In [1]:
# Standard Imports
import numpy as np
import pandas as pd
import matplotlib.pyplot as plt
import seaborn as sns
# Additional Imports
import os, json, math, time
from yelpapi import YelpAPI
from tqdm.notebook import tqdm_notebook


In [2]:
# Load API Credentials
with open('../.secret/yelp_api.json') as f:   #use your path here!
    login = json.load(f)
# Instantiate YelpAPI Variable
yelp_api = YelpAPI(login['api-key'], timeout_s=5.0)


In [3]:
# set our API call parameters 
LOCATION = 'New York City, NY'
TERM = 'ice cream'


In [4]:
# Specifying JSON_FILE filename (can include a folder)
# include the search terms in the filename
JSON_FILE = "./data/results_in_progress_NY_iceCream.json"
JSON_FILE


'./data/results_in_progress_NY_iceCream.json'

In [19]:
def create_json_file(JSON_FILE, delete_if_exists=False):
    ## Check if JSON_FILE exists
    file_exists = os.path.isfile(JSON_FILE)
    
    ## If it DOES exist:
    if file_exists == True:
        ## Check if user wants to delete if exists
        if delete_if_exists==True:
            print(f"[!] {JSON_FILE} already exists.
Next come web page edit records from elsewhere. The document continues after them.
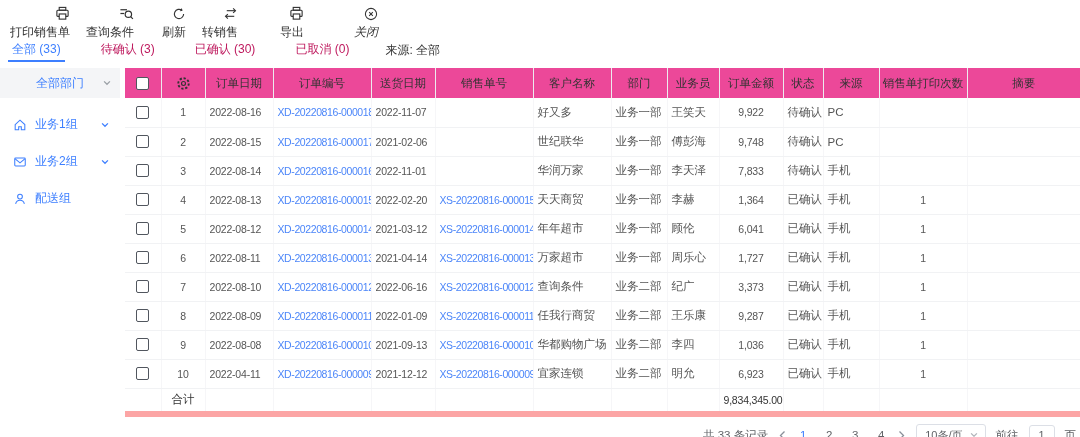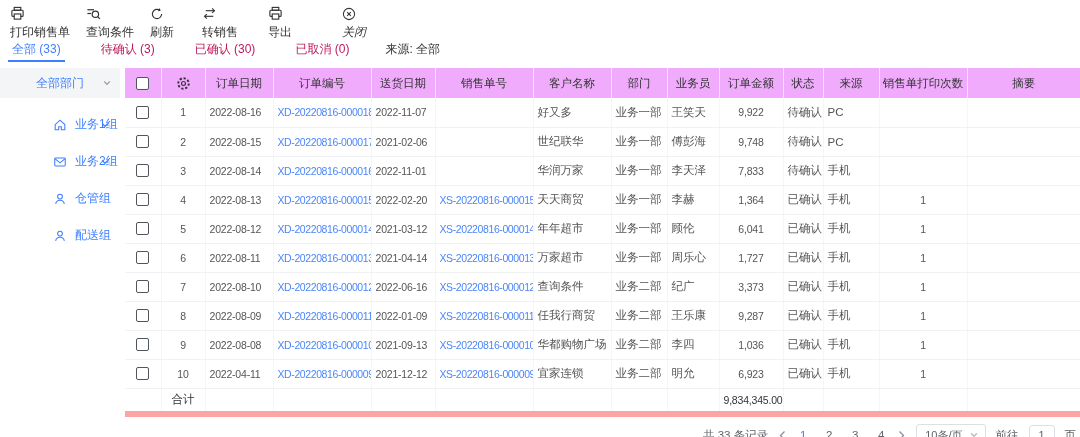--- a/index.html
+++ b/index.html
@@ -12,7 +12,7 @@
 
   
   .toolbar { display:flex; align-items:flex-start; padding:6px 0 0 10px; height:38px; }
-  .tool-item { display:flex; flex-direction:column; align-items:flex-start; gap:3px;
+  .tool-item { display:flex; flex-direction:column; align-items:flex-end; gap:3px;
                min-width:36px; margin-right:16px; cursor:pointer; color:#333; }
   .tool-item:nth-child(5){ margin-left:14px; }
   .tool-item:nth-child(6){ margin-left:22px;font-style:italic; }

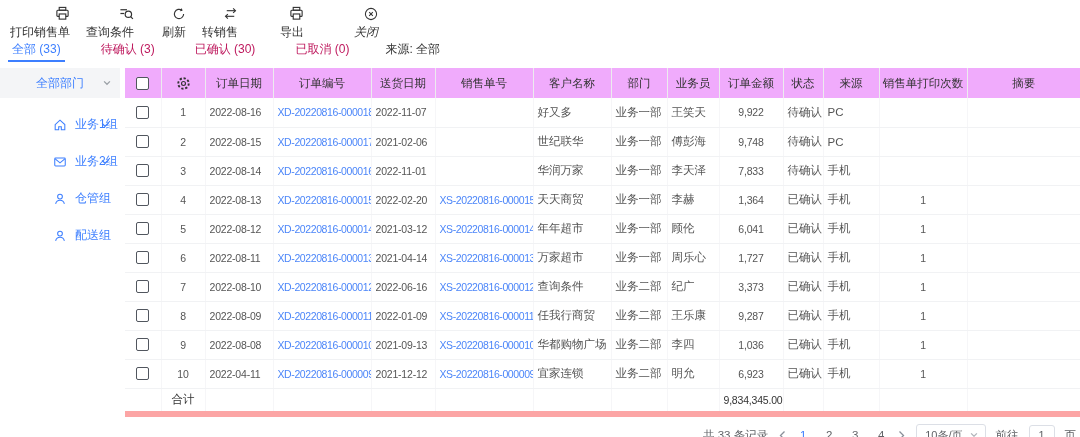--- a/index.html
+++ b/index.html
@@ -21,7 +21,7 @@
   .tool-label { font-size:12px; white-space:nowrap; }
 
   
-  .tabs-row { display:flex; align-items:flex-start; height:24px; padding-left:8px; }
+  .tabs-row { display:flex; align-items:center; height:24px; padding-left:8px; }
   .tabs { display:flex; }
   .tab { padding:0 4px; margin-right:32px; line-height:22px; cursor:pointer; color:#be185d; white-space:nowrap; }
   .tab.active { color:var(--accent); border-bottom:2px solid var(--accent); }

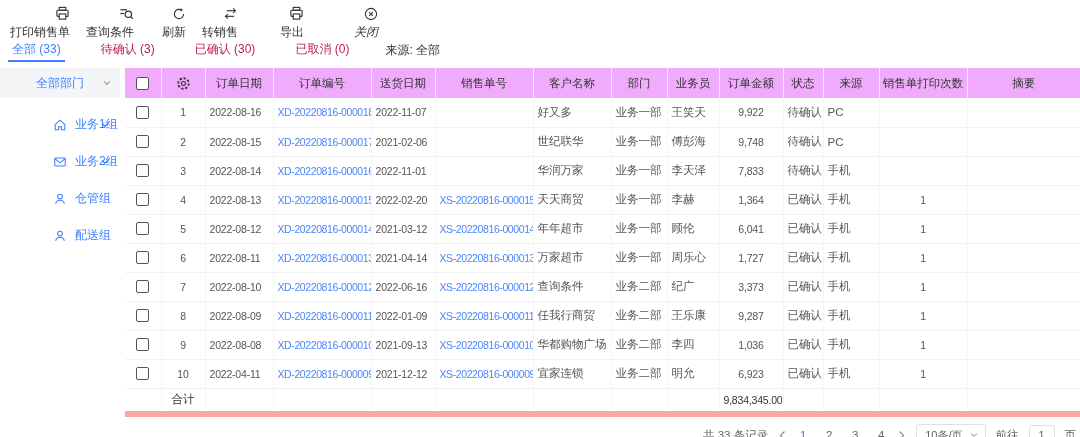--- a/index.html
+++ b/index.html
@@ -43,7 +43,7 @@
   
   .table-wrap { flex:1; margin-left:5px; padding-top:6px; }
   table { border-collapse:collapse; table-layout:fixed; width:955px; }
-  th { background:#f0abfc; height:30px; font-weight:400; color:#333; font-size:11.5px;
+  th { background:#ec4899; height:30px; font-weight:400; color:#333; font-size:11.5px;
        border-right:1px solid #ececee; padding:0 2px; white-space:nowrap; overflow:hidden; }
   th:last-child { border-right:none; }
   td { height:29px; border-bottom:1px solid #f1f2f4; border-right:1px solid #f6f6f8;

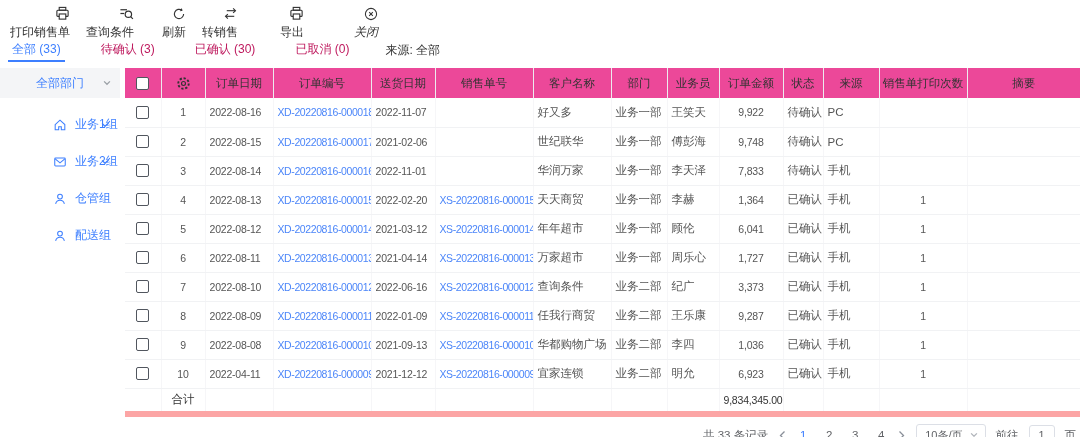--- a/index.html
+++ b/index.html
@@ -35,7 +35,7 @@
   .dept-chevron { position:absolute; right:8px; color:#9aa0a6; display:flex; }
   .side-items { padding-top:8px; }
   .side-item { position:relative; display:flex; align-items:center; gap:8px;
-               padding-left:13px; height:37px; color:var(--accent); cursor:pointer;margin-left:40px; }
+               padding-left:13px; height:37px; color:var(--accent); cursor:pointer; }
   .side-icon { display:flex; color:var(--accent); }
   .side-label { white-space:nowrap; }
   .side-chevron { position:absolute; right:10px; display:flex; color:var(--accent); }

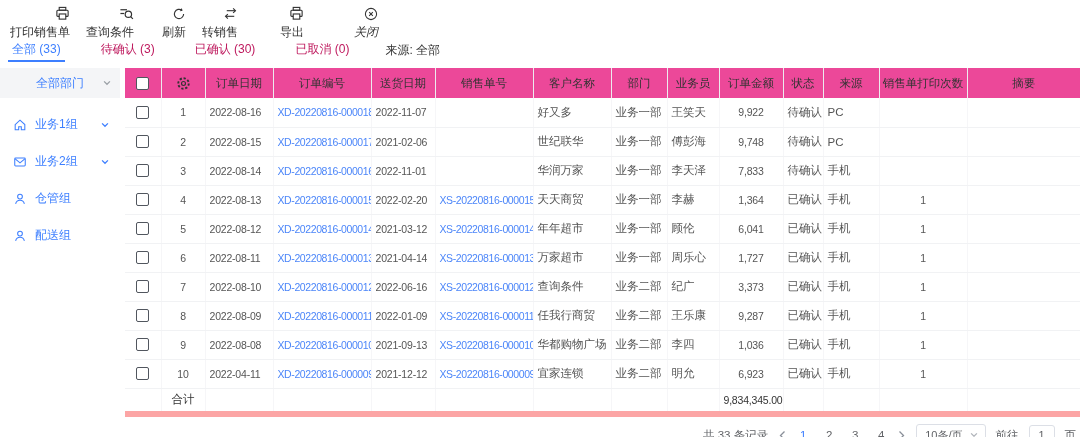--- a/index.html
+++ b/index.html
@@ -184,15 +184,6 @@
               <path d="M2.5 4 L6 7.5 L9.5 4"></path>
             </svg>
           </span>
-        </div>
-        <div class="side-item">
-          <span class="side-icon">
-            <svg width="14" height="14" viewBox="0 0 16 16" fill="none" stroke="currentColor" stroke-width="1.2">
-              <circle cx="8" cy="5.2" r="2.7"></circle>
-              <path d="M3 13.5 C3.7 10.6 5.6 9.4 8 9.4 C10.4 9.4 12.3 10.6 13 13.5"></path>
-            </svg>
-          </span>
-          <span class="side-label">仓管组</span>
         </div>
         <div class="side-item">
           <span class="side-icon">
Deleting previous file...")
            ## delete file and confirm it no longer exits.
            os.remove(JSON_FILE)
            ## Recursive call to function after old file deleted
            create_json_file(JSON_FILE,delete_if_exists=False)
        else:
            print(f"[i] {JSON_FILE} already exists.")
    ## If it does NOT exist:
    else:
        ## INFORM USER AND SAVE EMPTY LIST
        print(f"[i] {JSON_FILE} not found. Saving empty list to new file.")
        
        ## CREATE ANY NEEDED FOLDERS
        # Get the Folder Name only
        folder = os.path.dirname(JSON_FILE)
        
        ## If JSON_FILE included a folder:
        if len(folder)>0:
            # create the folder
            os.makedirs(folder,exist_ok=True)
        ## Save empty list to start the json file
        with open(JSON_FILE,'w') as f:
            json.dump([],f) 
            

In [20]:
## Create a new empty json file (exist the previous if it exists)
create_json_file(JSON_FILE, delete_if_exists=True)
## Load previous results and use len of results for offset
with open(JSON_FILE,'r') as f:
    previous_results = json.load(f)
    
## set offset based on previous results
n_results = len(previous_results)
print(f'- {n_results} previous results found.')
# use our yelp_api variable's search_query method to perform our API call
results = yelp_api.search_query(location=LOCATION,
                                term=TERM,
                               offset=n_results)
## How many results total?
total_results = results['total']
## How many did we get the details for?
results_per_page = len(results['businesses'])
# Use math.ceil to round up for the total number of pages of results.
n_pages = math.ceil((results['total']-n_results)/ results_per_page)
n_pages


[i] ./data/results_in_progress_NY_iceCream.json not found. Saving empty list to new file.
- 0 previous results found.


600

In [21]:
for i in tqdm_notebook( range(1,n_pages+1)):
    
    ## Read in results in progress file and check the length
    with open(JSON_FILE, 'r') as f:
        previous_results = json.load(f)
    ## save number of results for to use as offset
    n_results = len(previous_results)
    
    if (n_results + results_per_page) > 1000:
        print('Exceeded 1000 api calls. Stopping loop.')
        break
    
    ## use n_results as the OFFSET 
    results = yelp_api.search_query(location=LOCATION,
                                    term=TERM, 
                                    offset=n_results)
    
    
    
    ## append new results and save to file
    previous_results.extend(results['businesses'])
    
    # display(previous_results)
    with open(JSON_FILE,'w') as f:
        json.dump(previous_results,f)
    
    time.sleep(.2)


  0%|          | 0/600 [00:00<?, ?it/s]

Exceeded 1000 api calls. Stopping loop.


In [22]:
# load final results
final_df = pd.read_json(JSON_FILE)
display(final_df.head(), final_df.tail())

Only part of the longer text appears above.